### Your objective
Extract every line below that contains the word "background".

[Source material — start]

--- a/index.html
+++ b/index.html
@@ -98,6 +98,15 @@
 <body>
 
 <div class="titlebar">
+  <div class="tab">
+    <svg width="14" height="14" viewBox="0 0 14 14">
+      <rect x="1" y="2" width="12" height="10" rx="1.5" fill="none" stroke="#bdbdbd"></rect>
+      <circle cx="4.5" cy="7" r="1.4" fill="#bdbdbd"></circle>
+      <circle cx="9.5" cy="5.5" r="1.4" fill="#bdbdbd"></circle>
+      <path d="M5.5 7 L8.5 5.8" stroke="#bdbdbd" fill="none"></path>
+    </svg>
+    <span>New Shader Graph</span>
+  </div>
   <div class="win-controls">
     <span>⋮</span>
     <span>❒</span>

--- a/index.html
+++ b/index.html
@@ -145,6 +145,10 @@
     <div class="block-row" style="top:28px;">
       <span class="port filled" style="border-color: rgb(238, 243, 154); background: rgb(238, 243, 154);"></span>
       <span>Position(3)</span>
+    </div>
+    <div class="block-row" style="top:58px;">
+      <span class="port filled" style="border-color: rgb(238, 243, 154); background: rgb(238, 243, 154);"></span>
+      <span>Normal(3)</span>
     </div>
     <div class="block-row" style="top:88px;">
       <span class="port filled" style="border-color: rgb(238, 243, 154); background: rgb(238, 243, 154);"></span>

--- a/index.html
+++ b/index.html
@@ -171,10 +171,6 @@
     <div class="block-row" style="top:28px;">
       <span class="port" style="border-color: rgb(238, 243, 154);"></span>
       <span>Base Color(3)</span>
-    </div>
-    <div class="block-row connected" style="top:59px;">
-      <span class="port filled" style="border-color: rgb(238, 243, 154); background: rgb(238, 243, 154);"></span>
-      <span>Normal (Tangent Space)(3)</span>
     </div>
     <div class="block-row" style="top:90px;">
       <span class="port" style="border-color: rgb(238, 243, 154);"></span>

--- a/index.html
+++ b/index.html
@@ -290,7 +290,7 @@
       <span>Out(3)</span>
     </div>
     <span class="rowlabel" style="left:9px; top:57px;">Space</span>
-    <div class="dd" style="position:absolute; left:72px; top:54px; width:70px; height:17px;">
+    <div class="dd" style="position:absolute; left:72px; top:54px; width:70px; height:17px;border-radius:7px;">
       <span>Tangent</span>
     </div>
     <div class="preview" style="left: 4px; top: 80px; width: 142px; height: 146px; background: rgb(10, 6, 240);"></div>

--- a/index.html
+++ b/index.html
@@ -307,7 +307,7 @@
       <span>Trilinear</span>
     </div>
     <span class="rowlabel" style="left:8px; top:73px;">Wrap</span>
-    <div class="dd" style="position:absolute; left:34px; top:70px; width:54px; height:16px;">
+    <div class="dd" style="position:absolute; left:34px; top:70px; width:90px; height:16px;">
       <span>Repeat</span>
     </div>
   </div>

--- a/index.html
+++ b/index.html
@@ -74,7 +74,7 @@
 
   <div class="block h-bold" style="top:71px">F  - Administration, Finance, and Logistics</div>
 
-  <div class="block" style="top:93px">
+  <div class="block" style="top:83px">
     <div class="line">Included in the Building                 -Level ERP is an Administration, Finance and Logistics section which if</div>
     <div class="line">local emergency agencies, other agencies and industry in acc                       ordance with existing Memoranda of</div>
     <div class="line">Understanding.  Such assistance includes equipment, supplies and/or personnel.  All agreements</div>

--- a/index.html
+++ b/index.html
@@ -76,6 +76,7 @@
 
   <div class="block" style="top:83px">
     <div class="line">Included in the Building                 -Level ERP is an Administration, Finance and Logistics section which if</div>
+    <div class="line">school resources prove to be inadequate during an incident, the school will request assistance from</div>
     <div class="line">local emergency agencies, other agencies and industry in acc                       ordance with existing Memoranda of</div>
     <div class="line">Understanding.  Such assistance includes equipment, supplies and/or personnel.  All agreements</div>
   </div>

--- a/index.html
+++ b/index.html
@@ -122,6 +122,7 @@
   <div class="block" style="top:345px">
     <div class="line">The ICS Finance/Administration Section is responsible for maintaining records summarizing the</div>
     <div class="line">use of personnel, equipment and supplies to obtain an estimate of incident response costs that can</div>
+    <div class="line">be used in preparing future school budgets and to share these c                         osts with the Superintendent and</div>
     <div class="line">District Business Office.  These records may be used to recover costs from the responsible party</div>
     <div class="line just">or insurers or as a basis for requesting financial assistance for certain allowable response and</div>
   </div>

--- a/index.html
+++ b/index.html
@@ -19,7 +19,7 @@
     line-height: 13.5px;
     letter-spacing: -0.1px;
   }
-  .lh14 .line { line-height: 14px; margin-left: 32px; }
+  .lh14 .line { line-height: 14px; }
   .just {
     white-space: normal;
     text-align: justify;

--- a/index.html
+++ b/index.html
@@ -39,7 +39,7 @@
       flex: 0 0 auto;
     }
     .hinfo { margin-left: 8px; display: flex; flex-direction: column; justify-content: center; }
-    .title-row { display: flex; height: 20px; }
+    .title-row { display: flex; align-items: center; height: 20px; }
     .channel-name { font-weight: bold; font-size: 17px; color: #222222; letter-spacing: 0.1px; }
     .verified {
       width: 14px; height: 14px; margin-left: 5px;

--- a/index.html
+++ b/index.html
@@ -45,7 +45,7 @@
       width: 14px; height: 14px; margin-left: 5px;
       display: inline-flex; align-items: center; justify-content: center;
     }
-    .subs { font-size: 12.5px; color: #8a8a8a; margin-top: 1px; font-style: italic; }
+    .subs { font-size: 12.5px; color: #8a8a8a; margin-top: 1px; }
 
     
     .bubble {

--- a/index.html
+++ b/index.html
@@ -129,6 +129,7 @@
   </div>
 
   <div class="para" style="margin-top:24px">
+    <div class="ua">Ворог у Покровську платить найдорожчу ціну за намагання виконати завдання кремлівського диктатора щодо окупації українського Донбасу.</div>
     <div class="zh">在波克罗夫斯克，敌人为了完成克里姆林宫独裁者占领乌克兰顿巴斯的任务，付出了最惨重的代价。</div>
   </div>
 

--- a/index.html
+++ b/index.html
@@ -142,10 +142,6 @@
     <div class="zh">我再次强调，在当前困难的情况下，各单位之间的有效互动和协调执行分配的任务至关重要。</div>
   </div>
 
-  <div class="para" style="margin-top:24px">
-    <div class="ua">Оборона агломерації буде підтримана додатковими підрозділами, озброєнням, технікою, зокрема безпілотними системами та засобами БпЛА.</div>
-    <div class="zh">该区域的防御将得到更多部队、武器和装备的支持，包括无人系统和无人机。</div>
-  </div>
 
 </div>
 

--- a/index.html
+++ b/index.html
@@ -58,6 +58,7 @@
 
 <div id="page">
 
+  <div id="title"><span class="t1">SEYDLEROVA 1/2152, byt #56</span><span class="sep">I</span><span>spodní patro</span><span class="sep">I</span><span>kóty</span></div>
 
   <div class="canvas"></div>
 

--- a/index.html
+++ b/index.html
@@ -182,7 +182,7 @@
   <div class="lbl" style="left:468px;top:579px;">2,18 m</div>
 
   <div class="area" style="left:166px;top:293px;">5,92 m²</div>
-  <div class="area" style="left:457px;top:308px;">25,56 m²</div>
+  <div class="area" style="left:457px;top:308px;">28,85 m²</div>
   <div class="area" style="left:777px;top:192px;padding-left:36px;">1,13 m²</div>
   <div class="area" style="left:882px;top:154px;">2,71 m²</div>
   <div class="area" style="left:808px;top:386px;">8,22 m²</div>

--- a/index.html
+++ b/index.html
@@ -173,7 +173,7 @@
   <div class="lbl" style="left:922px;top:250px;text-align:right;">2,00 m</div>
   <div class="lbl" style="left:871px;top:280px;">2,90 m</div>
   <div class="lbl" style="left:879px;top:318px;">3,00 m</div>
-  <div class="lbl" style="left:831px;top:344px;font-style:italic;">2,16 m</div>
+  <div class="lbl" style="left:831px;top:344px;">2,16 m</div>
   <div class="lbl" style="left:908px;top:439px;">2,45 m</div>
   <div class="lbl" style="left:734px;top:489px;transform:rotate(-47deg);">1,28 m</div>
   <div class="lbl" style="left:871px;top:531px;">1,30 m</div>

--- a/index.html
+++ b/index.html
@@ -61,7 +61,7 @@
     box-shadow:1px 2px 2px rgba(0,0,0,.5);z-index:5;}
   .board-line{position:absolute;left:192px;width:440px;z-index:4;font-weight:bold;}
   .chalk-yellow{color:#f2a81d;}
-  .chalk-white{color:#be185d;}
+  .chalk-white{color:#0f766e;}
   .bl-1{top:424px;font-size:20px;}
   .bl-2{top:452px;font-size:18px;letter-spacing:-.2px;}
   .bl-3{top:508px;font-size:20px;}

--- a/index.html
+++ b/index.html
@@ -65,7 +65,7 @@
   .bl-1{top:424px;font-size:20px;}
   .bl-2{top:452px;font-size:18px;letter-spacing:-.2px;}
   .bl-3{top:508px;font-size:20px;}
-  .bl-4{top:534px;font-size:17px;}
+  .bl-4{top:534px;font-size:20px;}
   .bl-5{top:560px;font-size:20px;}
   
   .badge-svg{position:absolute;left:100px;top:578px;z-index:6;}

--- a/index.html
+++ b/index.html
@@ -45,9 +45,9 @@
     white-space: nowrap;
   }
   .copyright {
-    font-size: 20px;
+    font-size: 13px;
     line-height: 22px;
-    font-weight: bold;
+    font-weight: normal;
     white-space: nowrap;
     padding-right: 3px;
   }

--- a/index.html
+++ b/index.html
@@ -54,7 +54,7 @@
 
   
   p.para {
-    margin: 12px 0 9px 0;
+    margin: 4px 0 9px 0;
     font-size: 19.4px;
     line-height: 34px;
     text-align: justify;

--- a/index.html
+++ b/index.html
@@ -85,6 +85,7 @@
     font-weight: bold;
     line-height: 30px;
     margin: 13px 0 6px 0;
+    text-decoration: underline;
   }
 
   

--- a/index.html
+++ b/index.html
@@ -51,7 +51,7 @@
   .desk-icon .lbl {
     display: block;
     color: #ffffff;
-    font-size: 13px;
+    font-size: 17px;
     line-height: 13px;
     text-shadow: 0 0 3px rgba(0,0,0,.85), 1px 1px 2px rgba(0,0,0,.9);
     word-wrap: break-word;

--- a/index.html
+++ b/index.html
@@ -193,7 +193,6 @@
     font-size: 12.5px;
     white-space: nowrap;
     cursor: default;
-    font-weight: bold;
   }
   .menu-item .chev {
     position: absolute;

[Source material — finish]

### Response
       <span class="port filled" style="border-color: rgb(238, 243, 154); background: rgb(238, 243, 154);"></span>
+      <span class="port filled" style="border-color: rgb(238, 243, 154); background: rgb(238, 243, 154);"></span>
       <span class="port filled" style="border-color: rgb(238, 243, 154); background: rgb(238, 243, 154);"></span>
-      <span class="port filled" style="border-color: rgb(238, 243, 154); background: rgb(238, 243, 154);"></span>
     <div class="preview" style="left: 4px; top: 80px; width: 142px; height: 146px; background: rgb(10, 6, 240);"></div>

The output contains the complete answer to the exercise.